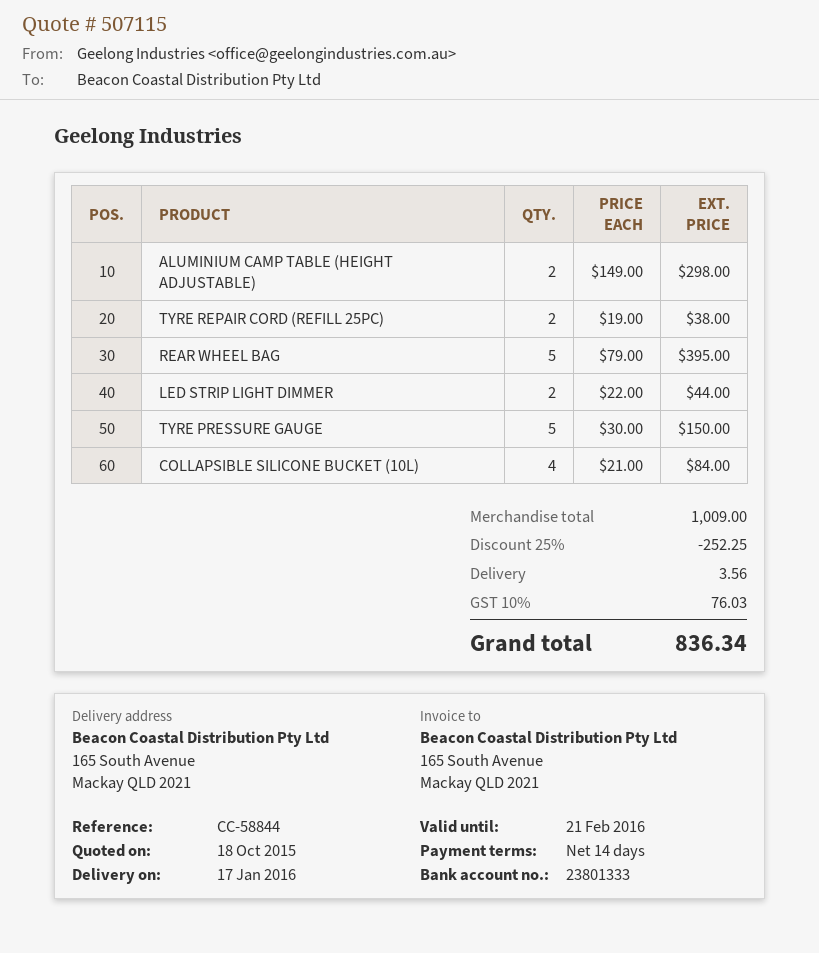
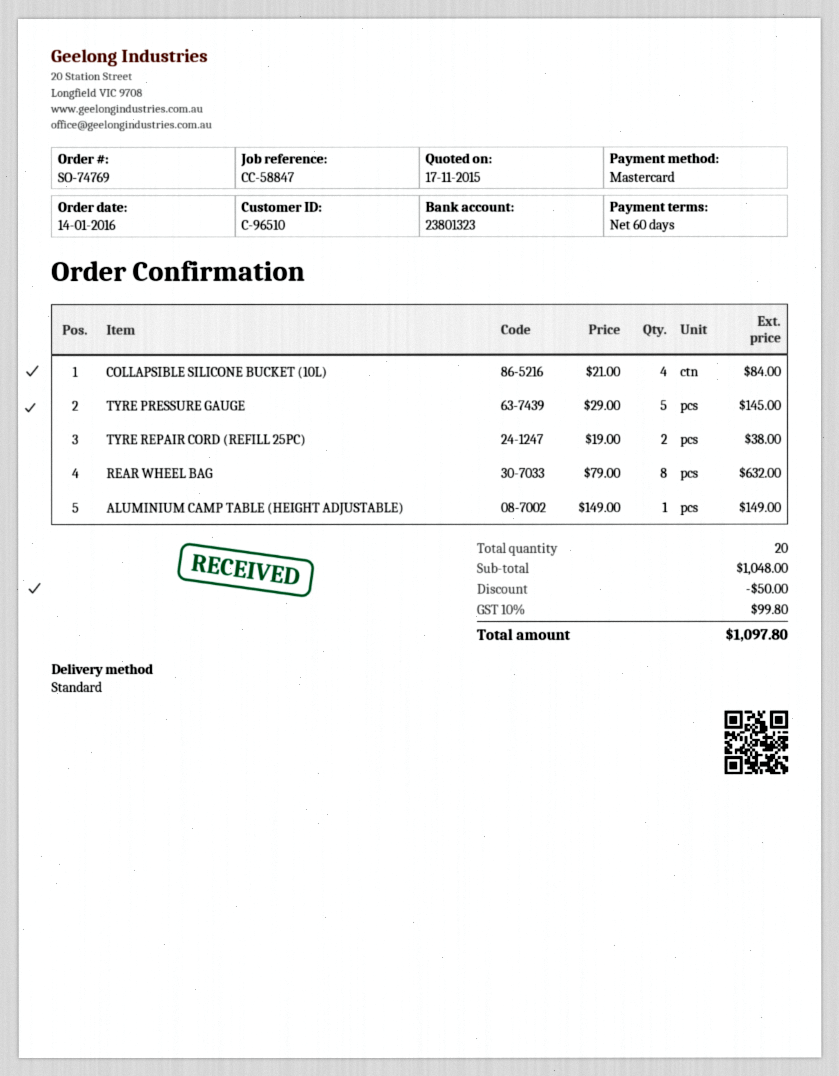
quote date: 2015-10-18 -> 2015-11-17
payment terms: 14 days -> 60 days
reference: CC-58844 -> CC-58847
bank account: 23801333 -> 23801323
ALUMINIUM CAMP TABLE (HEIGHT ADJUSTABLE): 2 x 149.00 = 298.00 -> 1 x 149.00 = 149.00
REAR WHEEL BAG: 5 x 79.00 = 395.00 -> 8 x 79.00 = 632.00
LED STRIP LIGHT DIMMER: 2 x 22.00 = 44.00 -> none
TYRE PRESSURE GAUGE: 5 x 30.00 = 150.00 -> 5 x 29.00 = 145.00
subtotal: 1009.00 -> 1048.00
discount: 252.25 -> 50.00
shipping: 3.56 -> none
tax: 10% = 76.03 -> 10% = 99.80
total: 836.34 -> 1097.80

════

# [WHAT THIS TASK INVOLVES]
Your answer should consist solely of the lines from the one containing "ALUMINIUM CAMP TABLE" through the last line of the listing, written out word for word.

# [TASK ANSWER]
ALUMINIUM CAMP TABLE (HEIGHT ADJUSTABLE): 2 x 149.00 = 298.00 -> 1 x 149.00 = 149.00
REAR WHEEL BAG: 5 x 79.00 = 395.00 -> 8 x 79.00 = 632.00
LED STRIP LIGHT DIMMER: 2 x 22.00 = 44.00 -> none
TYRE PRESSURE GAUGE: 5 x 30.00 = 150.00 -> 5 x 29.00 = 145.00
subtotal: 1009.00 -> 1048.00
discount: 252.25 -> 50.00
shipping: 3.56 -> none
tax: 10% = 76.03 -> 10% = 99.80
total: 836.34 -> 1097.80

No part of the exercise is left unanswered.